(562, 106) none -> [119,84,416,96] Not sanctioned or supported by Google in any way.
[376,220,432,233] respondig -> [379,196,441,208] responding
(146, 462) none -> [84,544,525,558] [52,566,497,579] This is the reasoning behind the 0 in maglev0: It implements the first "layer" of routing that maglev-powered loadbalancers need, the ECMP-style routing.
=======
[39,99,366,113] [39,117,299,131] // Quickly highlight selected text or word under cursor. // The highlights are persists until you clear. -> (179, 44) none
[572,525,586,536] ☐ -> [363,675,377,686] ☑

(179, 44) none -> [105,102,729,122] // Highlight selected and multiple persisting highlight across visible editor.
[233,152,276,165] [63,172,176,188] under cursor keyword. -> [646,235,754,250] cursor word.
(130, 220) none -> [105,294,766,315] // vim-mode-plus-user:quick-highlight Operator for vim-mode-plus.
=======
§ Task instructions:
Using the listing above, copy exactly the line that contains "(562, 106) none", the line that contains "(146, 462) none", and each line that falls between them.

§ Solution for this exercise:
(562, 106) none -> [119,84,416,96] Not sanctioned or supported by Google in any way.
[376,220,432,233] respondig -> [379,196,441,208] responding
(146, 462) none -> [84,544,525,558] [52,566,497,579] This is the reasoning behind the 0 in maglev0: It implements the first "layer" of routing that maglev-powered loadbalancers need, the ECMP-style routing.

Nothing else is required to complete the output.